Stem Cell Transplantation

Stem cell transplantation (also known as bone marrow transplantation) is an infusion of healthy stem cells into the body. The healthy cells can be collected from blood or bone marrow from the patient, a family member or another donor (see Figure 1). Umbilical cord blood that has been previously collected from a donated cord from a family (with no harm to baby or mother) and stored in a bank is also a potential option.

This procedure uses stem cells from a donor whose tissue type matches that of the patient. If available, a brother or sister could be a close tissue match because siblings share similar genes (there is about a 25 percent chance of each sibling being a complete match). If no family members are a tissue match to the patient, a matched unrelated donor (MUD) or matched donated umbilical cord blood may be found through a national registry.

Figure 1

 

Radiation Therapy

Radiation therapy involves the use of high-energy beams or particles to destroy cancer cells. It is not frequently used to treat leukemia, but some people may receive radiation to areas of the body where leukemia cells have accumulated, such as the spleen or brain. Others may receive radiation to the entire body (total body irradiation) before stem cell transplantation. It can also improve bone pain in certain situations.

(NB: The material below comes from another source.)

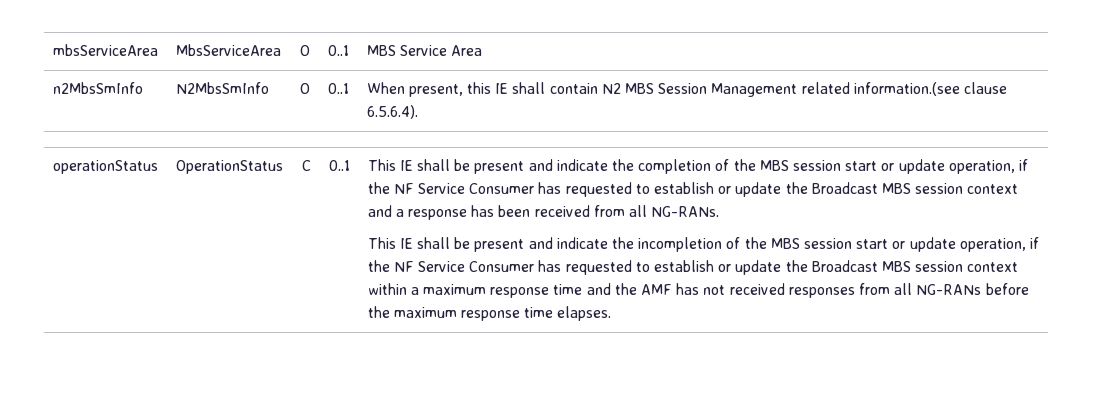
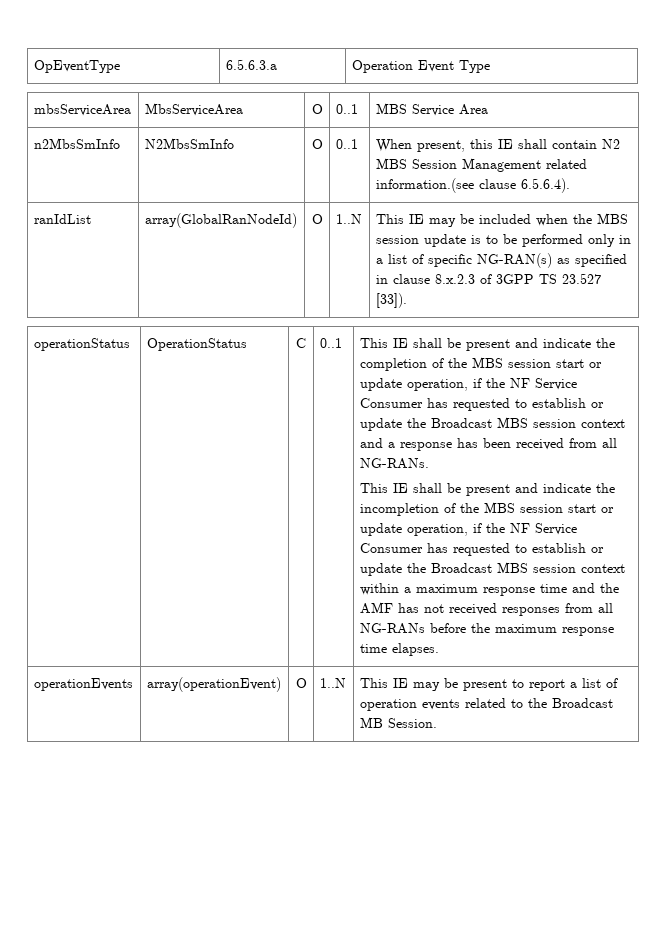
+ OpEventType | 6.5.6.3.a | Operation Event Type
+ ranIdList | array(GlobalRanNodeId) | O | 1..N | This IE may be included when the MBS session update is to be performed only in a list of specific NG-RAN(s) as specified in clause 8.x.2.3 of 3GPP TS 23.527 [33]).
+ operationEvents | array(operationEvent) | O | 1..N | This IE may be present to report a list of operation events related to the Broadcast MB Session.

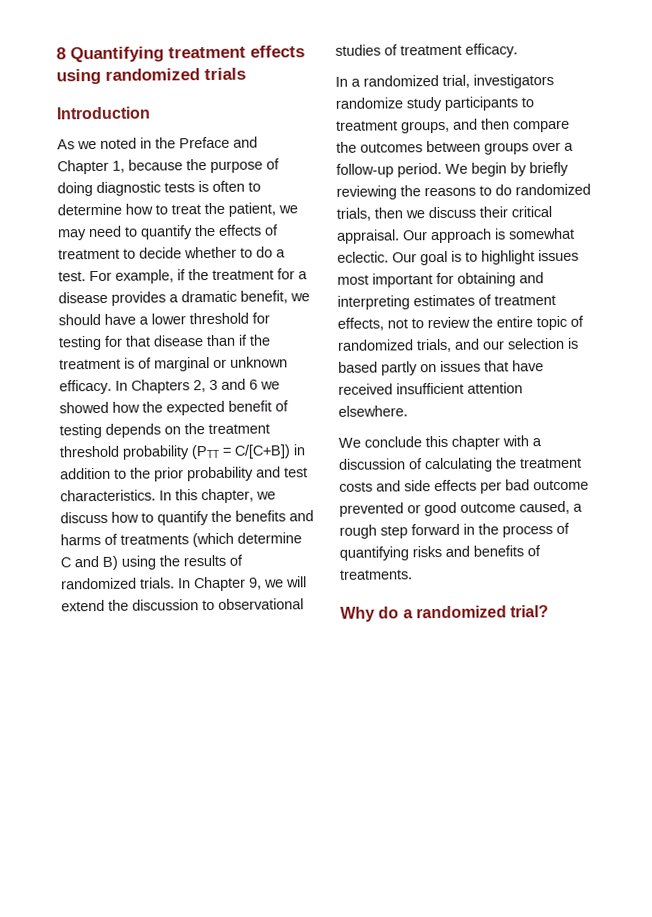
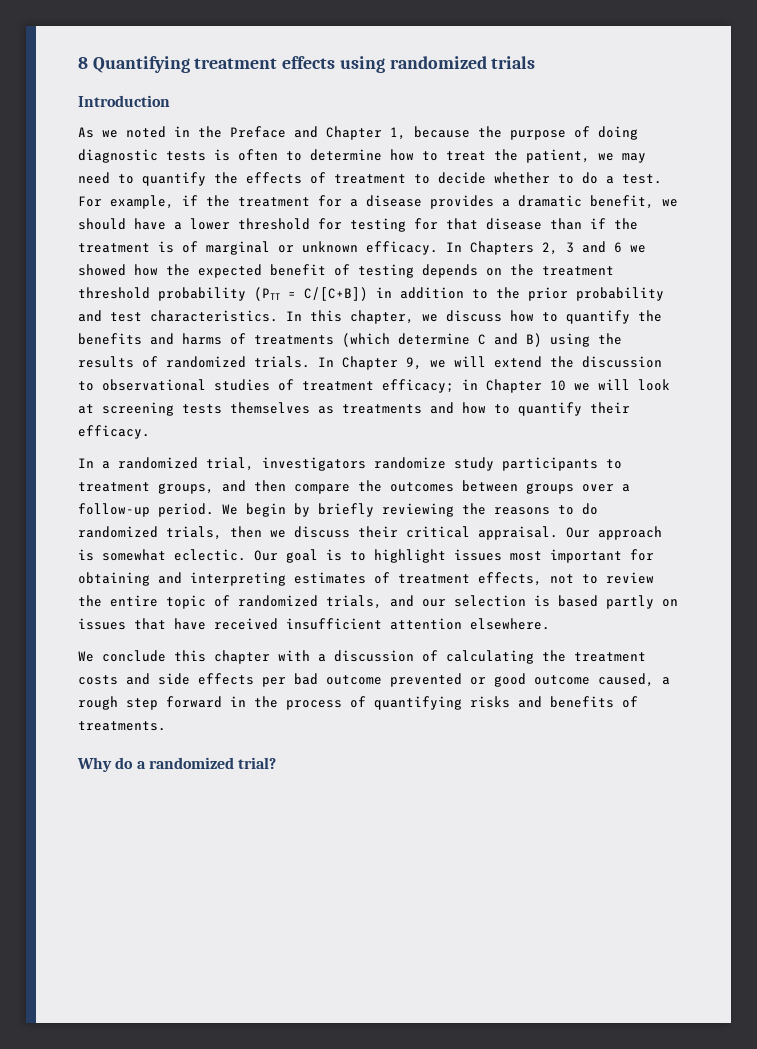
- In Chapter 9, we will extend the discussion to observational studies of treatment efficacy.
+ In Chapter 9, we will extend the discussion to observational studies of treatment efficacy; in Chapter 10 we will look at screening tests themselves as treatments and how to quantify their efficacy.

When radiation therapy is used for leukemia, it is usually given as external-beam radiation therapy, during which radiation is directed at the cancer cells from an external source (a machine outside the body).

Clinical Trials

Many of the advances in cancer treatment are helping to save lives today because of the research conducted through clinical trials. They may offer opportunities for people with cancer to access cutting-edge treatments that are not yet widely available. Ask your doctor if you are a candidate for a clinical trial, and use the resources here to learn more about trials that are currently available.

Side Effects

Each type of treatment can cause different side effects. However, not everyone receiving the same treatment will experience the same effects. Doing your own research and talking to your doctor about the available options, along with your treatment goals and what to expect, will help you make the best treatment decisions (see Side Effects).

Pain Management

Diagnostic procedures, treatments and the disease itself may cause different types of pain. Although you can’t expect to be entirely free from pain, you can expect your health care team to do everything possible to make sure you’re comfortable. The more you share about how you are feeling, the better they will be able to help you.

 

Marrow registry – Be the Match

The National Marrow Donor Program operates Be the Match, the largest marrow registry in the world. For patients diagnosed with blood cancers and diseases, stem cell transplantation may be the best option for treatment and cure. The first option in finding a match is to seek someone in a person’s family, with the best chance being a sibling. However, 70 percent of patients in need of a stem cell transplant do not have a familial match donor available, leaving many people in need of an unrelated donor. Because of this, organizations such as Be the Match have created registries with millions of potential donors willing to donate bone marrow to someone in need. Marrow and stem cell donations can be collected from blood through a peripheral blood stem cell (PBSC) donation, bone marrow or umbilical cord blood.